● **ABOUT THIS TASK**
Please retype the records below exactly as they appear, leaving out every picture.

● **INFORMATION**
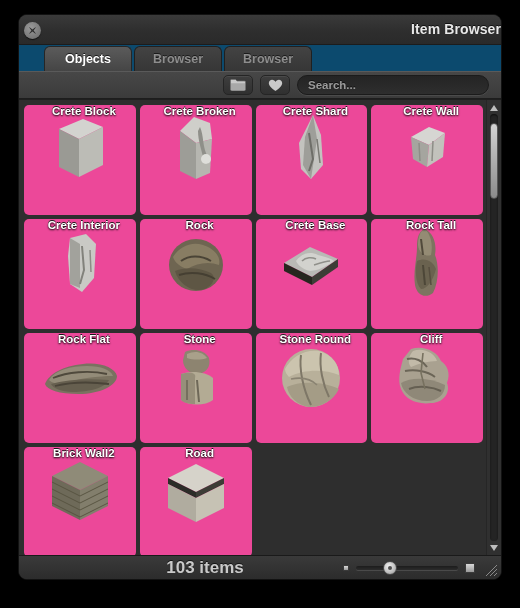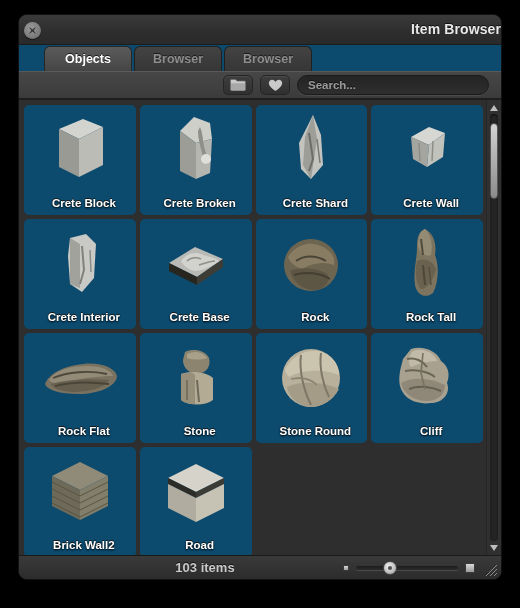--- a/index.html
+++ b/index.html
@@ -160,13 +160,12 @@
     overflow: hidden;
   }
   .cell {
-    background: #0c4a6e;
+    background: #ec4899;
     border-radius: 5px;
     position: relative;
     display: flex;
     flex-direction: column;
     align-items: center;
-    justify-content: flex-end;
     overflow: hidden;
     cursor: pointer;
     padding-left: 8px;

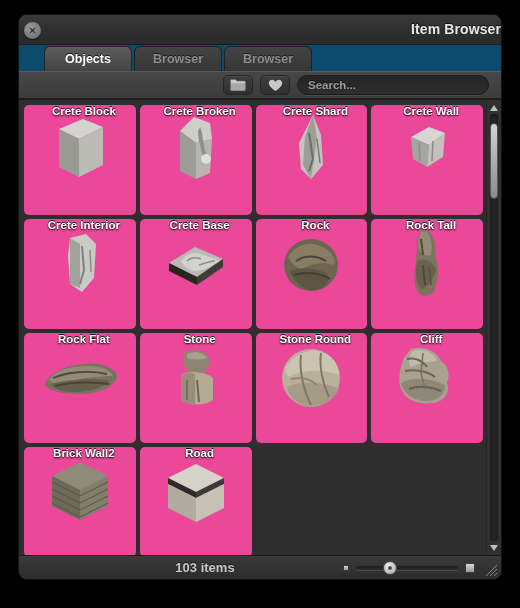--- a/index.html
+++ b/index.html
@@ -408,6 +408,19 @@
 
       <div class="cell">
         <div class="thumb">
+          <svg width="66" height="62" viewBox="0 0 66 62">
+            <ellipse cx="33" cy="32" rx="27" ry="26" fill="#6e6551"></ellipse>
+            <path d="M10,24 C16,14 28,8 40,12 C52,16 58,24 56,32 C46,28 34,30 24,36 C18,34 12,30 10,24 Z" fill="#887d63"></path>
+            <path d="M12,38 C22,34 36,34 48,40 C54,44 50,52 42,56 C30,60 16,52 12,38 Z" fill="#5e5644"></path>
+            <path d="M18,28 C26,22 38,22 48,28" stroke="#4a4436" stroke-width="2" fill="none"></path>
+            <path d="M16,42 C28,38 42,40 52,46" stroke="#453f32" stroke-width="2" fill="none"></path>
+          </svg>
+        </div>
+        <div class="cell-label">Rock</div>
+      </div>
+
+      <div class="cell">
+        <div class="thumb">
           <svg width="70" height="54" viewBox="0 0 70 54">
             <polygon points="8,26 34,10 62,22 36,40" fill="#b9b9b5"></polygon>
             <polygon points="8,26 36,40 36,48 8,34" fill="#26261f"></polygon>
@@ -418,19 +431,6 @@
           </svg>
         </div>
         <div class="cell-label">Crete Base</div>
-      </div>
-
-      <div class="cell">
-        <div class="thumb">
-          <svg width="66" height="62" viewBox="0 0 66 62">
-            <ellipse cx="33" cy="32" rx="27" ry="26" fill="#6e6551"></ellipse>
-            <path d="M10,24 C16,14 28,8 40,12 C52,16 58,24 56,32 C46,28 34,30 24,36 C18,34 12,30 10,24 Z" fill="#887d63"></path>
-            <path d="M12,38 C22,34 36,34 48,40 C54,44 50,52 42,56 C30,60 16,52 12,38 Z" fill="#5e5644"></path>
-            <path d="M18,28 C26,22 38,22 48,28" stroke="#4a4436" stroke-width="2" fill="none"></path>
-            <path d="M16,42 C28,38 42,40 52,46" stroke="#453f32" stroke-width="2" fill="none"></path>
-          </svg>
-        </div>
-        <div class="cell-label">Rock</div>
       </div>
 
       <div class="cell">

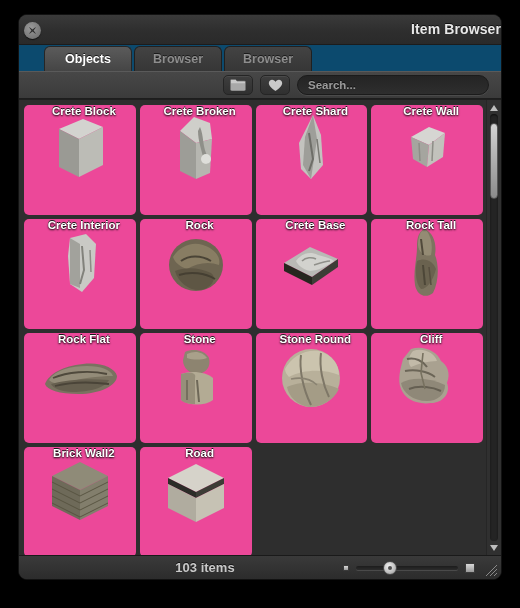--- a/index.html
+++ b/index.html
@@ -246,7 +246,7 @@
     position: absolute;
     left: 0; right: 0;
     text-align: center;
-    font-size: 13px;
+    font-size: 17px;
     font-weight: bold;
     color: #c9c9c9;
     text-shadow: 0 -1px 0 #141414;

● **SOLUTION**
--- a/index.html
+++ b/index.html
@@ -160,13 +160,12 @@
     overflow: hidden;
   }
   .cell {
-    background: #0c4a6e;
+    background: #ec4899;
     border-radius: 5px;
     position: relative;
     display: flex;
     flex-direction: column;
     align-items: center;
-    justify-content: flex-end;
     overflow: hidden;
     cursor: pointer;
     padding-left: 8px;

--- a/index.html
+++ b/index.html
@@ -408,6 +408,19 @@
 
       <div class="cell">
         <div class="thumb">
+          <svg width="66" height="62" viewBox="0 0 66 62">
+            <ellipse cx="33" cy="32" rx="27" ry="26" fill="#6e6551"></ellipse>
+            <path d="M10,24 C16,14 28,8 40,12 C52,16 58,24 56,32 C46,28 34,30 24,36 C18,34 12,30 10,24 Z" fill="#887d63"></path>
+            <path d="M12,38 C22,34 36,34 48,40 C54,44 50,52 42,56 C30,60 16,52 12,38 Z" fill="#5e5644"></path>
+            <path d="M18,28 C26,22 38,22 48,28" stroke="#4a4436" stroke-width="2" fill="none"></path>
+            <path d="M16,42 C28,38 42,40 52,46" stroke="#453f32" stroke-width="2" fill="none"></path>
+          </svg>
+        </div>
+        <div class="cell-label">Rock</div>
+      </div>
+
+      <div class="cell">
+        <div class="thumb">
           <svg width="70" height="54" viewBox="0 0 70 54">
             <polygon points="8,26 34,10 62,22 36,40" fill="#b9b9b5"></polygon>
             <polygon points="8,26 36,40 36,48 8,34" fill="#26261f"></polygon>
@@ -418,19 +431,6 @@
           </svg>
         </div>
         <div class="cell-label">Crete Base</div>
-      </div>
-
-      <div class="cell">
-        <div class="thumb">
-          <svg width="66" height="62" viewBox="0 0 66 62">
-            <ellipse cx="33" cy="32" rx="27" ry="26" fill="#6e6551"></ellipse>
-            <path d="M10,24 C16,14 28,8 40,12 C52,16 58,24 56,32 C46,28 34,30 24,36 C18,34 12,30 10,24 Z" fill="#887d63"></path>
-            <path d="M12,38 C22,34 36,34 48,40 C54,44 50,52 42,56 C30,60 16,52 12,38 Z" fill="#5e5644"></path>
-            <path d="M18,28 C26,22 38,22 48,28" stroke="#4a4436" stroke-width="2" fill="none"></path>
-            <path d="M16,42 C28,38 42,40 52,46" stroke="#453f32" stroke-width="2" fill="none"></path>
-          </svg>
-        </div>
-        <div class="cell-label">Rock</div>
       </div>
 
       <div class="cell">

--- a/index.html
+++ b/index.html
@@ -246,7 +246,7 @@
     position: absolute;
     left: 0; right: 0;
     text-align: center;
-    font-size: 13px;
+    font-size: 17px;
     font-weight: bold;
     color: #c9c9c9;
     text-shadow: 0 -1px 0 #141414;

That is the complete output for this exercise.